Principio

Glossario – Principio

 

Etimo secondo TPS

 

Dal latino principium, che ha lo stesso etimo di princeps, primo, parola composta da 1. prin/m e 2. da -ceps:

  1. prim/n, da *pritm, sembra essere un superlativo, primus, che ha per comparativo prior, anteriore, e per suo positivo la preposizione prae/pro, avanti, prima: indica pertanto l’idea di precedenza assoluta. Secondo F. Rendich, la radice indoeuropea di riferimento è “pra”, in cui distingue le componenti [ra], raggiungere”, [p] “la purificazione”: “stare prima”. L’uomo indoeuropeo, nel compiere l’azione di legarsi alla luce nascente, avrebbe avuto lo scopo di ottenere la purificazione, di stabilire un buon rapporto con gli dei. Data la “priorità” di questo rituale, dal suono radicale p sarebbe derivata la parola pra, prima (DEC, pp. 248, 233);
  2. -ceps deriva dal tema *KAP- che esprime l’idea di “tenere, prendere”, onde anche il latino capere, prendere (Vedi “Campo”).

Il principio, letteralmente “che tiene il primo posto”, è dunque l’ente che si pone prima di ogni altro.

 

Principio significa l’Essenza primordiale

 

Nel Lambdoma Generatore la definizione è: Il Principio è il seme originario (1.4)


Treccani

 

princìpio s. m. [dal lat. principium, der. di princepscĭpis nel sign. di «primo»: v. principe]. –

1.a. L’atto e il fatto di cominciare, inizio: il p. di una azione, di un’impresa; il p. di una nuova vita; dare p., avviare, intraprendere (l’oratore diede p. al suo discorso; fu allora che l’istituzione diede p. alla sua nuova attività; meno com. avere p., avere inizio: questa storia ebbe p. sei anni fa); l’incidente di frontiera segnò il p. della guerra; iron.: e questo non è che il p.!, alludendo al continuare o all’intensificarsi di un’azione che potrebbe avere conseguenze poco piacevoli per qualcuno; in partic., la fase iniziale di un determinato periodo di tempo, di una stagione, un’età, ecc.: il p. dell’inverno, della primavera; il p. dell’anno (anche assol., nell’espressione augurale buona fine e miglior p.); il p. e la fine di qualcosa; dal p. alla fine, per tutta la durata o l’estensione (ho seguito il tuo discorso dal p. alla fine; è un libro noioso dal p. alla fine). È il p. della fine, motto attribuito a Talleyrand (fr. c’est le commencement de la fin) che l’avrebbe pronunciato quando Napoleone ebbe a subire i primi disastri in Spagna, o, secondo altri, durante i Cento giorni. In senso più concr., la prima fase di un’azione, di un fatto, o anche la parte in cui una cosa comincia o che, in un determinato ordine, s’incontra per prima: il p. del viaggio fu molto piacevole; il p. di un romanzo, di una commedia, di un pezzo musicale; il trecento fu il p. della nostra letteratura (Leopardi); meno com. con riferimento a luoghi: al p. della strada; il p. della salita è molto faticoso.

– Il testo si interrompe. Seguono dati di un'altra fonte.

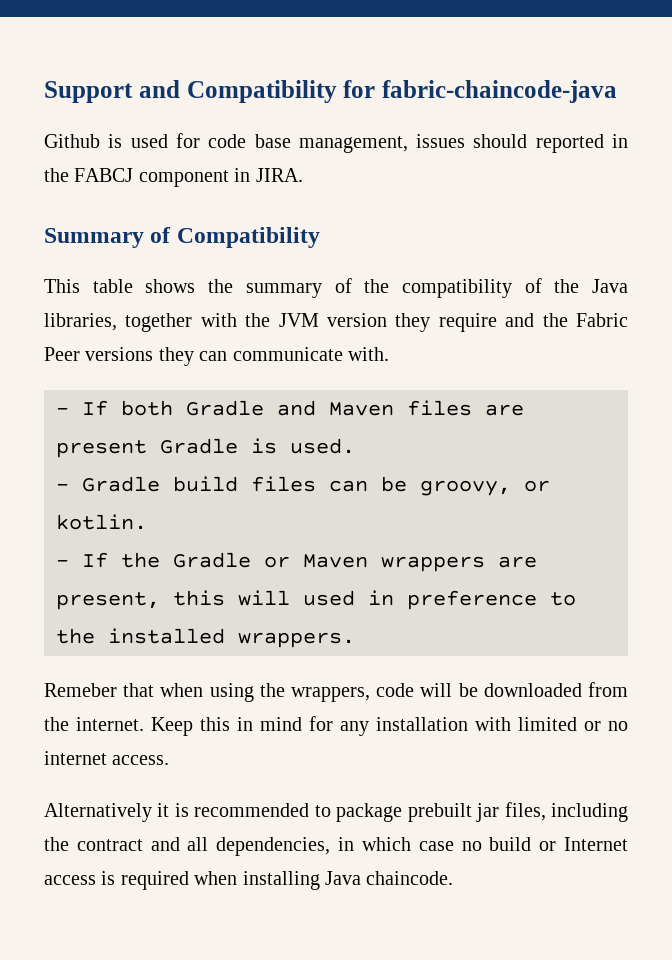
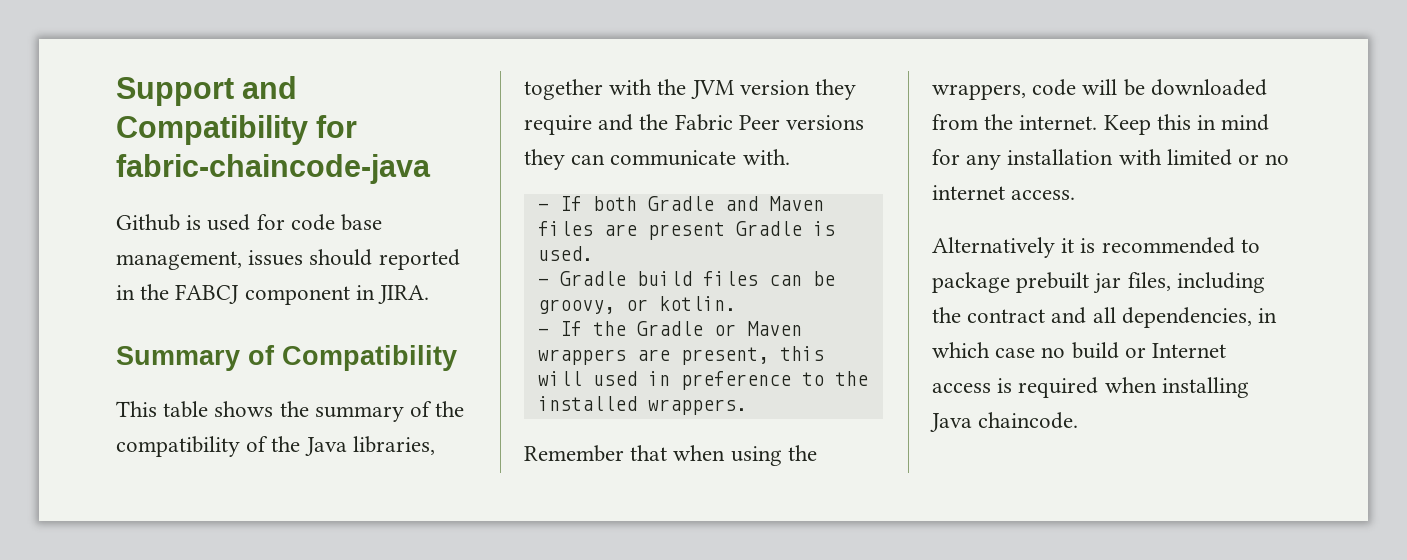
- Remeber that when using the wrappers, code will be downloaded from the internet.
+ Remember that when using the wrappers, code will be downloaded from the internet.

1.b. Nell’uso giur., citando articoli di legge, principio (abbrev. pr.), lo stesso che prima parte o primo comma, cioè la parte dell’articolo che viene prima del 1° capoverso; analogam. nella citazione di passi del Corpus iuris civilis, è detta principio (lat. principium; abbrev. pr.) la parte che viene prima del 1° paragrafo.

1.c. Comuni le locuz. avv. con sign. temporale al p. (meno com. a p.), dal p. (o da p.), in p., sul p. e sim., all’inizio, inizialmente, nei primi tempi: al p. del giorno, del secolo; al p. tutto andava bene; letter., nei tempi primitivi, alle origini, all’inizio del mondo e delle cose: L’alta cagion, che da p. diede A le cose create ordine e stato (Bembo); in p. era il Verbo, espressione (lat. in principio erat Verbum) con cui ha inizio il Vangelo secondo Giovanni; con sign. estens., in un primo tempo, sulle prime: da p. sembrava una malattia grave, poi i medici dissero che non c’era da preoccuparsi (con questo, e con altri sign., in cui la prep. da può esprimere moto da un punto di partenza, la locuz. è spesso scritta unita: ricominciamo dapprincipio; dovremo rifare tutto dapprincipio).

1.d. In senso concr., al plur., i p. del libro, le pagine che precedono il testo e che contengono l’occhiello, il frontespizio, la prefazione, ecc.; non com., antipasti: principii o antipasto sono propriamente quelle cosette appetitose che s’imbandiscono per mangiarle o dopo la minestrao prima (Artusi).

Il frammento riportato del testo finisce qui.